An exact copy of the lines from the one containing "- Tādējādi šī" to the end of the records below is required, and nothing else.

* * * * * * *

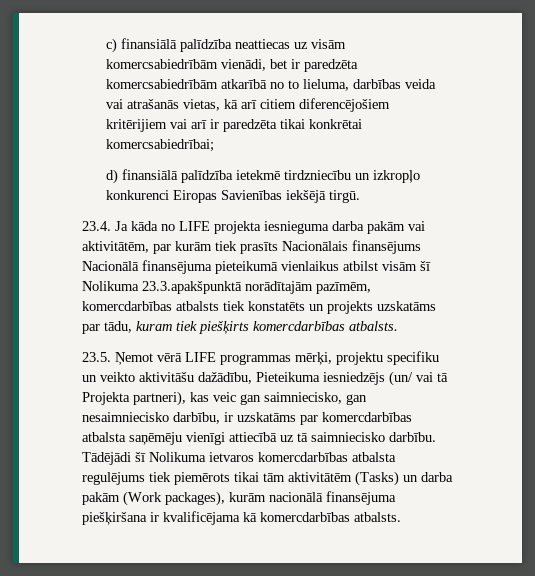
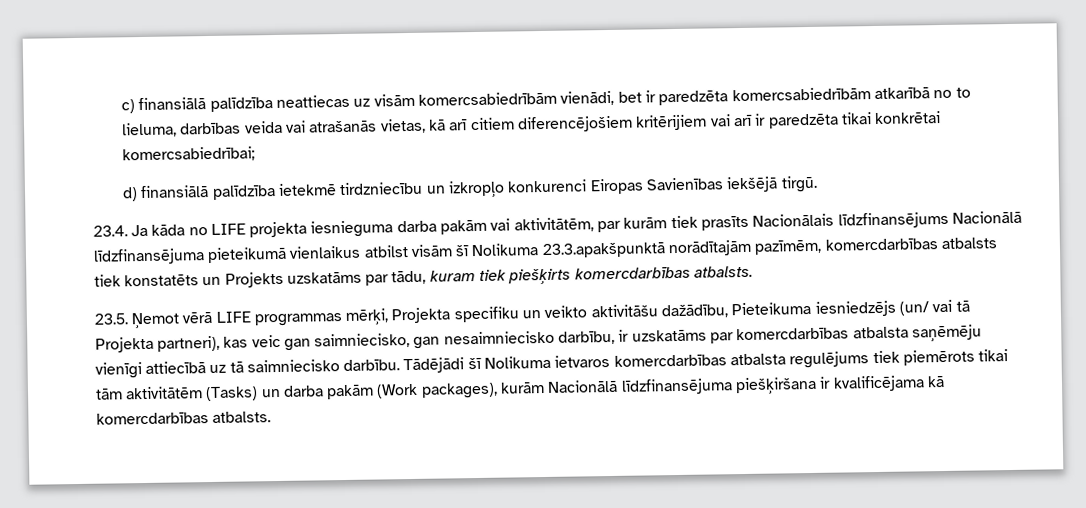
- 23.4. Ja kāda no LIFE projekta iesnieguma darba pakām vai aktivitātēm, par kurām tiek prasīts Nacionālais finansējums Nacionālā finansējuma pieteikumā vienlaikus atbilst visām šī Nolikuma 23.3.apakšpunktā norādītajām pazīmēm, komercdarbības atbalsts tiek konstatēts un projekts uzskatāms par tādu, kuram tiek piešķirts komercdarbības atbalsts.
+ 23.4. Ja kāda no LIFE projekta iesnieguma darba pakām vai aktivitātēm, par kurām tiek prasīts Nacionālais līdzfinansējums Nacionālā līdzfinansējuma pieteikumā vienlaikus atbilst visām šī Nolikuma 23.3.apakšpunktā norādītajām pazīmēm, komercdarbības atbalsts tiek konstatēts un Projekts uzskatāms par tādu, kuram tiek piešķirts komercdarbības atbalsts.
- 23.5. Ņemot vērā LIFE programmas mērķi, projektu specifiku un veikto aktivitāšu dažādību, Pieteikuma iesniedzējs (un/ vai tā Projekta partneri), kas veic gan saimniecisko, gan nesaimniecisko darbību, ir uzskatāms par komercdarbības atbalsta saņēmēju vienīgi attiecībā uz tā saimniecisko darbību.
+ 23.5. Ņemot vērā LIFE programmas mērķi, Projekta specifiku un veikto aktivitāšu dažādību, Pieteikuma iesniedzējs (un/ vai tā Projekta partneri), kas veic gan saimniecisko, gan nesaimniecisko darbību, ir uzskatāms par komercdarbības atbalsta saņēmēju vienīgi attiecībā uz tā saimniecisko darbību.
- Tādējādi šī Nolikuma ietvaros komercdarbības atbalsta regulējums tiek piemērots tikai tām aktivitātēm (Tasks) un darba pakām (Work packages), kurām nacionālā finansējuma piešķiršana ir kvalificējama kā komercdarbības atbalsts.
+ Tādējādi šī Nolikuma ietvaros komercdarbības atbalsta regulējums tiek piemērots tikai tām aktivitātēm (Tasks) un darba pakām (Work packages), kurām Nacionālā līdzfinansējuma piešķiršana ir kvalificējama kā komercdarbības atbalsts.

* * * * * * *

# [OUTPUT OF THE EXERCISE]
- Tādējādi šī Nolikuma ietvaros komercdarbības atbalsta regulējums tiek piemērots tikai tām aktivitātēm (Tasks) un darba pakām (Work packages), kurām nacionālā finansējuma piešķiršana ir kvalificējama kā komercdarbības atbalsts.
+ Tādējādi šī Nolikuma ietvaros komercdarbības atbalsta regulējums tiek piemērots tikai tām aktivitātēm (Tasks) un darba pakām (Work packages), kurām Nacionālā līdzfinansējuma piešķiršana ir kvalificējama kā komercdarbības atbalsts.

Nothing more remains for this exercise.